А для мужа и дочери этот день, как впоследствии признается Леопольд Моцарт в письме уехавшим, самый грустный в жизни.
II
«Vivato come i principi![82] Нам тут очень недостаёт папа. Ну что ж, на всё воля Божья. Ничего, всё будет хорошо! Надеюсь, скоро папа выздоровеет и будет весел, как я. Я тут прижился. И во многом повторяю папа, ничего не упускаю из виду. Даже вызвался оплачивать услуги почтальона: он берёт с меня меньше, чем взял бы с матушки... Пусть папа больше следит за своим здоровьем, ибо муфтий И. К. — хрен собачий, а Господь наш сострадателен и милостив».
Этими словами Вольфганг заканчивает письмо о прибытии в Вассербург. Он не может удержаться, чтобы не дать по зубам своему бывшему кормильцу. Есть и робкая, но вынужденная приписка: «По-моему, я забыл дома мои декреты» — то есть самое важное: дипломы, свидетельства, рекомендательные письма.
В Вассербурге они только останавливаются на ночлег. На другой день, ближе к вечеру, мать с сыном прибывают в Мюнхен. С редкостным для себя послушанием Вольфганг следует отцовским советам и наносит визиты всем влиятельным особам, имеющим влияние на курфюрста, чтобы через них испросить аудиенцию. Но их ходатайства успеха не имеют.
И тут на помощь приходит его знакомый по последним мюнхенским гастролям виолончелист Вошитка. Видя озабоченность Моцарта, старается успокоить его и увозит в Нимфенбург, где высший свет готовится к «королевской охоте». Там он велит ему стоять в одной из комнат анфилады, по которой пройдёт к праздничному столу курфюрст. Когда тот появляется, Моцарт смело выступает вперёд, низко кланяется и говорит:
— Ваша светлость, разрешите мне всеподданнейше преклонить колени и обратиться к вам с просьбой о предоставлении места при дворе?

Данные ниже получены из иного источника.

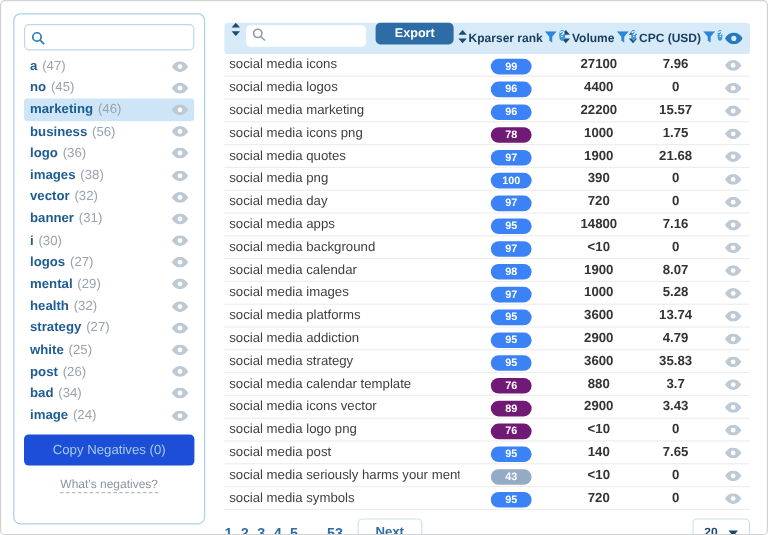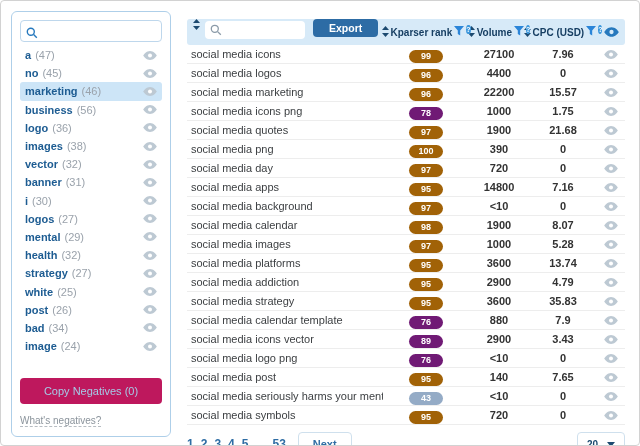"99" .pill.hi { background: #a16207 -> #3b82f6 }
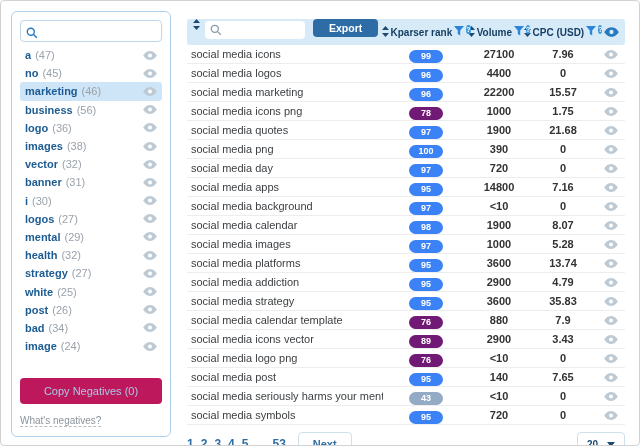"7.9" div.cell { text: 7.9 -> 3.7 }
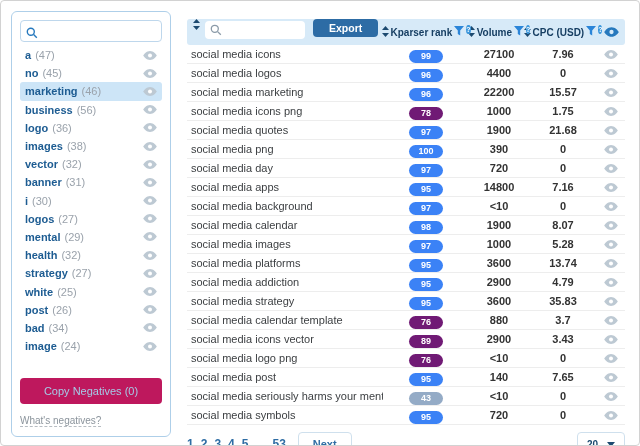"Copy Negatives (0)" .copy-neg { background: #be185d -> #1d4ed8 }
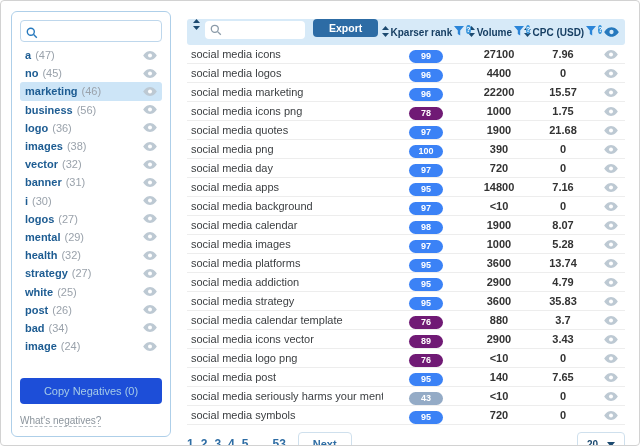"What's negatives?" .whats-neg-wrap { margin-bottom: 2px -> 18px; text-align: left -> center }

— Да, но то есть... как прикажете понимать? Вы из Зальцбурга насовсем уехали?
— Навсегда, ваша светлость.
— И почему же? Тесно стало или как?
— Я уже давно собирался... Зальцбург не место для меня.
— Бог мой, в такие молодые годы? Но отец всё ещё там?
— Совершенно верно. Но тамошняя жизнь не по мне. Я трижды побывал в Италии, сочинил три оперы, избран членом академии в Болонье. Меня экзаменовали, и там, где другим маэстро потребовалось попотеть по четыре-пять часов, я справлялся за час. Это доказывает, что я способен к службе придворного капельмейстера. И у меня нет желания более сокровенного, чем поступить на службу к вашей светлости, если вам будет угодно принять меня.
— Однако, дражайший юноша, у меня нет вакансий. Я сожалею.
— Смею заверить вашу светлость, что я постараюсь прославить Мюнхен.
— Всё это прекрасно. Однако повторяю: вакансий нет.
Курфюрст удаляется, а Моцарт остаётся стоять поджавши хвост. Ясно как день: в Мюнхене ему рассчитывать не на что.
Правда, добросердечный и услужливый хозяин «Чёрного орла», гостиницы, в которой они остановились, вызывается найти десять меценатов; каждый из них добровольно пожертвует-де один дукат в месяц в пользу молодого композитора; да и сам он носится с надеждой, что граф Зееау закажет ему от имени курфюрста новую оперу, что вкупе с даяниями доброхотов позволит безбедно прожить в Мюнхене некоторое время.
Но ни меценаты не поспешили ему на помощь, ни директор театров его светлости ни еловом не обмолвился о высочайшем заказе. Матушка Аннерль с сыном покидают баварскую столицу несолоно хлебавши.